== WHAT YOU HAVE TO DO ==
Start at the line in the entries below that contains "- For each subject element there is an", stop at the line that contains "content is missing.", and output exactly the lines in that span, both ends included.

== DATASET EXCERPTS ==
★ ★ ★ ★ ★ ★ ★
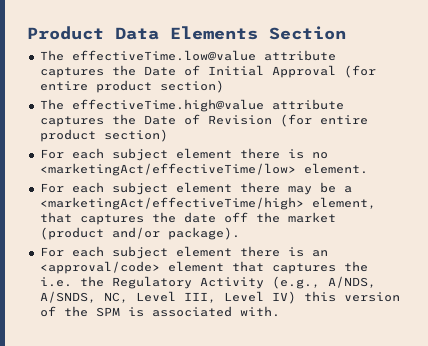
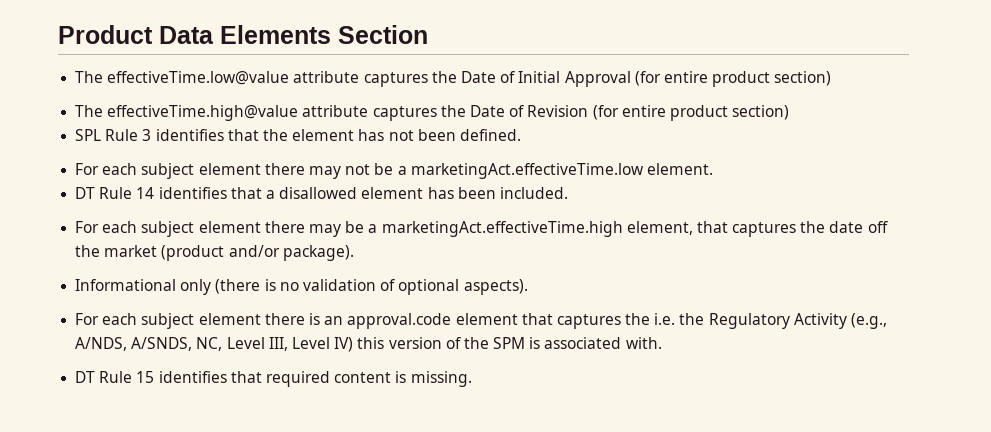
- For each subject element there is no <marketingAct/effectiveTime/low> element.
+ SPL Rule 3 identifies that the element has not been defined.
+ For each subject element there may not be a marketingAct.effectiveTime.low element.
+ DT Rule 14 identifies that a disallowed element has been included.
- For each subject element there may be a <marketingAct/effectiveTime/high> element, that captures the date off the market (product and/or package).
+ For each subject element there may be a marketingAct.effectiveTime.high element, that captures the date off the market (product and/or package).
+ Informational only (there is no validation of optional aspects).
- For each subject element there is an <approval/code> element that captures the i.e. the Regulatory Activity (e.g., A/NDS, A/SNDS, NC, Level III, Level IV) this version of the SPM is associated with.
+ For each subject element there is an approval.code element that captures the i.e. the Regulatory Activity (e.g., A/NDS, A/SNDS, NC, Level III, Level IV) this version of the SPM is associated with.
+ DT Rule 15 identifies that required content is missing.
★ ★ ★ ★ ★ ★ ★
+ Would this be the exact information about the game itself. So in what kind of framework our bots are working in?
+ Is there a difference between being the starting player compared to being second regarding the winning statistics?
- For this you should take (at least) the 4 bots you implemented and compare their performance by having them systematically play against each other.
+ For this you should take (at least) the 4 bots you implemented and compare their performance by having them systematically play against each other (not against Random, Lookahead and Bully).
★ ★ ★ ★ ★ ★ ★
== EXPECTED OUTPUT ==
- For each subject element there is an <approval/code> element that captures the i.e. the Regulatory Activity (e.g., A/NDS, A/SNDS, NC, Level III, Level IV) this version of the SPM is associated with.
+ For each subject element there is an approval.code element that captures the i.e. the Regulatory Activity (e.g., A/NDS, A/SNDS, NC, Level III, Level IV) this version of the SPM is associated with.
+ DT Rule 15 identifies that required content is missing.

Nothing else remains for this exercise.